After two years Arendt left the theater forever and worked in Berlin from 1886 to 1893 as a rhetorical and dramatic teacher. The future actress Gertrud Berry was one of her students . In Vienna, she took six months' instruction in declamation from the actor and reciter Joseph Lewinsky . Her first poems and stories were written, which she presented in lecture evenings in Mecklenburg, Silesia and Posen. She went on lecture tours in Vienna and Germany.

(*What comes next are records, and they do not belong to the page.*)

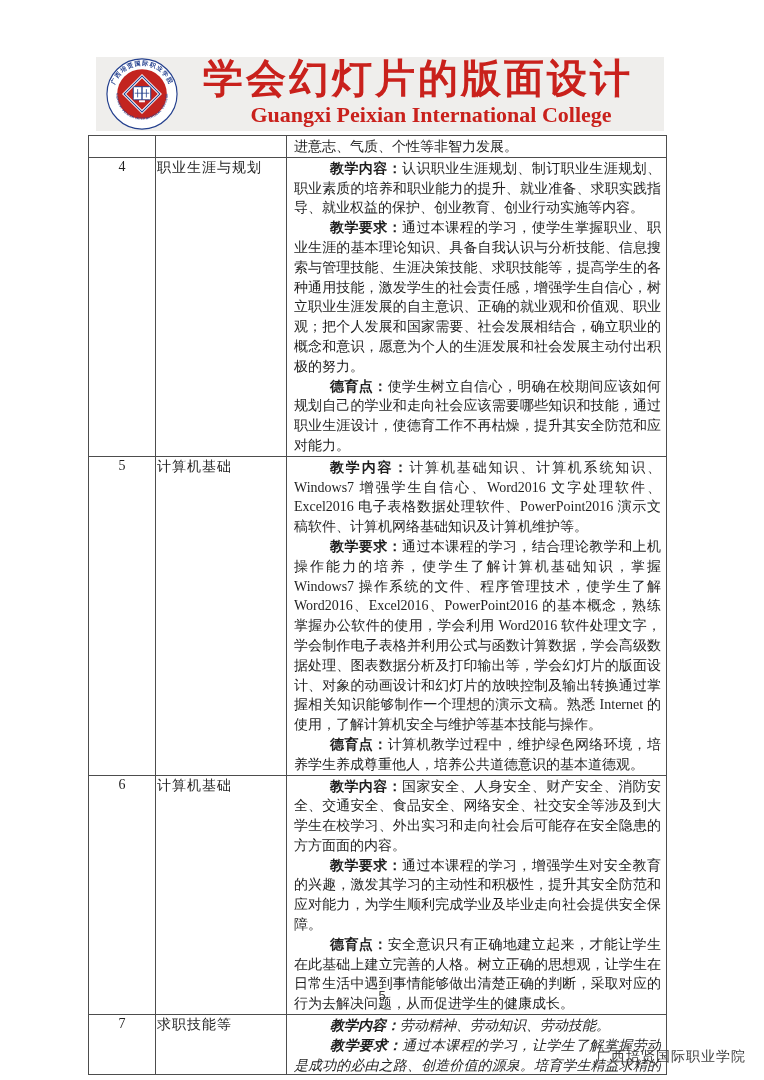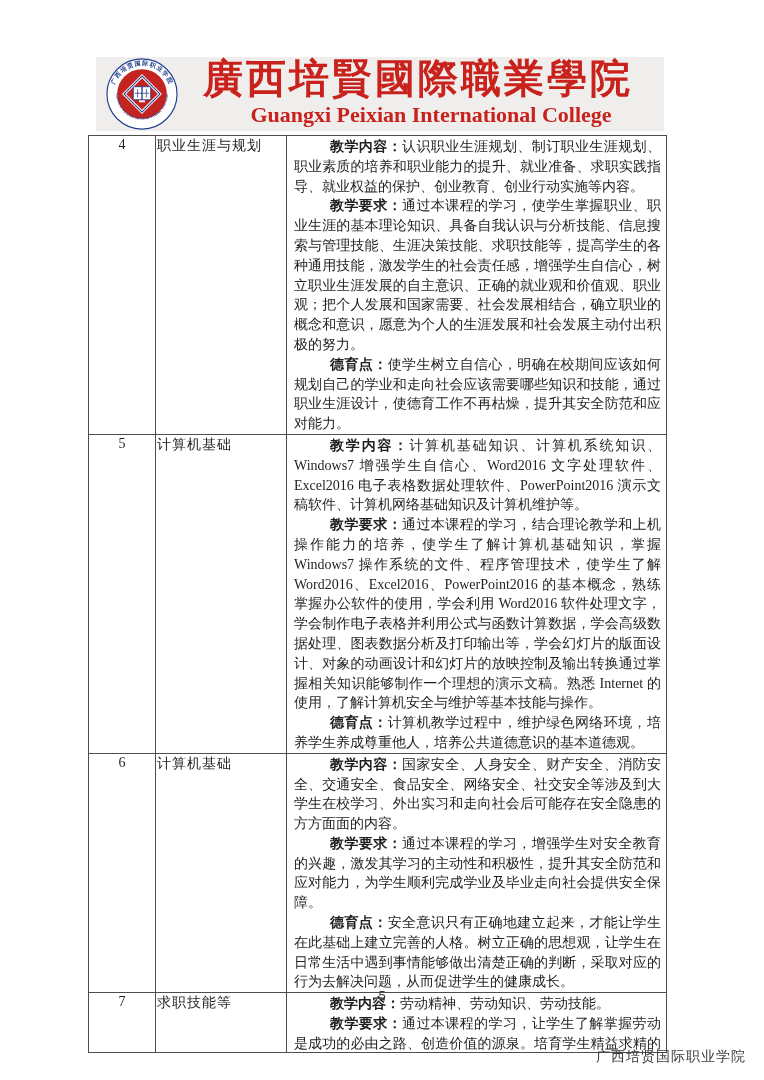--- a/index.html
+++ b/index.html
@@ -24,21 +24,21 @@
   td.cell-course{text-align:left;vertical-align:middle;letter-spacing:1px;}
   td.cell-content{padding:1px 5px 0 7px;}
   .para{text-align:justify;line-height:19.8px;margin:0;}
   .plabel{font-weight:bold;font-family:"Liberation Sans","DejaVu Sans",sans-serif;padding-left:36px;}
   .ptext{}
   tr.h-carry{height:21px;}
   tr.h-r4{height:259px;}
   tr.h-r5{height:297px;}
   tr.h-r6{height:203px;}
   tr.h-r7{height:58px;}
-  .clip58{height:58px;overflow:hidden;}
+  .clip58{height:58px;overflow:hidden;font-style:italic;}
 
   
   #page-number{position:absolute;left:0;top:988px;width:764px;text-align:center;
                font-size:13px;color:#3a3a3a;font-family:"Liberation Sans","DejaVu Sans",sans-serif;}
   #footer-college{position:absolute;right:18px;top:1048px;font-size:14px;color:#3c3c3c;
                font-family:"Liberation Sans","DejaVu Sans",sans-serif;letter-spacing:1px;}
 </style>
 </head>
 <body>
 
@@ -64,31 +64,38 @@
     <g>
       <rect x="29" y="30.5" width="18" height="13.5" rx="1.2" fill="#ffffff" stroke="#24408e" stroke-width="1"></rect>
       <line x1="38" y1="30.5" x2="38" y2="44" stroke="#24408e" stroke-width="1.4"></line>
       <line x1="33.5" y1="33" x2="33.5" y2="41.5" stroke="#24408e" stroke-width="0.8"></line>
       <line x1="42.5" y1="33" x2="42.5" y2="41.5" stroke="#24408e" stroke-width="0.8"></line>
       <line x1="30.5" y1="37.2" x2="45.5" y2="37.2" stroke="#24408e" stroke-width="0.8"></line>
       <rect x="35" y="44.5" width="6" height="2" fill="#ffffff"></rect>
     </g>
   </svg>
 
-  <div id="title-cn">廣西培賢國際職業學院</div>
+  <div id="title-cn">学会幻灯片的版面设计</div>
   <div id="title-en">Guangxi Peixian International College</div>
 
   <table id="course-table">
     <colgroup>
         <col style="width:67px">
         <col style="width:131px">
         <col style="width:380px">
       </colgroup>
 
     <tbody>
+        <tr class="h-carry">
+      <td class="cell-num"></td>
+      <td class="cell-course"></td>
+      <td class="cell-content">
+        <div class="para"><span class="ptext">进意志、气质、个性等非智力发展。</span></div>
+      </td>
+    </tr>
 
     <tr class="h-r4">
       <td class="cell-num">4</td>
       <td class="cell-course">职业生涯与规划</td>
       <td class="cell-content">
         <div class="para"><span class="plabel">教学内容：</span><span class="ptext">认识职业生涯规划、制订职业生涯规划、职业素质的培养和职业能力的提升、就业准备、求职实践指导、就业权益的保护、创业教育、创业行动实施等内容。</span></div>
         <div class="para"><span class="plabel">教学要求：</span><span class="ptext">通过本课程的学习，使学生掌握职业、职业生涯的基本理论知识、具备自我认识与分析技能、信息搜索与管理技能、生涯决策技能、求职技能等，提高学生的各种通用技能，激发学生的社会责任感，增强学生自信心，树立职业生涯发展的自主意识、正确的就业观和价值观、职业观；把个人发展和国家需要、社会发展相结合，确立职业的概念和意识，愿意为个人的生涯发展和社会发展主动付出积极的努力。</span></div>
         <div class="para"><span class="plabel">德育点：</span><span class="ptext">使学生树立自信心，明确在校期间应该如何规划自己的学业和走向社会应该需要哪些知识和技能，通过职业生涯设计，使德育工作不再枯燥，提升其安全防范和应对能力。</span></div>
       </td>
     </tr>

In 1893 she married the member of the state parliament and publicist Otto Arendt and withdrew from the public. After the birth of their third child together, Arendt fell ill with dropsy of the kidney around 1899 and died of the disease in 1902 in Berlin.

Works

  • For sociable circles. Collection of serious and cheerful declamation pieces, together with an appendix of occasional poems. With a foreword by Minona Frieb-Blumauer . Edited by Olga Morgenstern. Rosenbaum & Hart, Berlin 1888.
  • Fairy tale picture book by Olga Morgenstern. Poetry to living images, with precise instructions for installation and suitable music accompaniment. Bloch, Berlin 1891.
  • New Year's Eve. Romantic narrative. Walther, Berlin 1893.
  • A friendship day. Comedy in 1 act.Boch, Berlin 1894.
  • Poems by Olga Arendt-Morgenstern. Edited by Lina Morgenstern after her death. German housewife newspaper, Berlin 1903.
  • Ulla's childhood. A story for 8 to 14 year old girls and boys by Olga Arendt-Morgenstern. Edited by Lina Morgenstern. German housewife newspaper, Berlin 1903.

literature

  • Arendt-Morgenstern, Mrs. Olga . In: Sophie Pataky (Hrsg.): Lexicon of German women of the pen . Volume 1. Verlag Carl Pataky, Berlin 1898, p. 16 f. ( Digitized version ).
  • Franz Brümmer : Lexicon of German poets and prose writers from the beginning of the 19th century to the present . Volume 1. Brockhaus, Leipzig 1913, p. 72 f.
  • Elisabeth Friedrichs: The German-speaking women writers of the 18th and 19th centuries. A lexicon . Metzler, Stuttgart 1981, p. 7.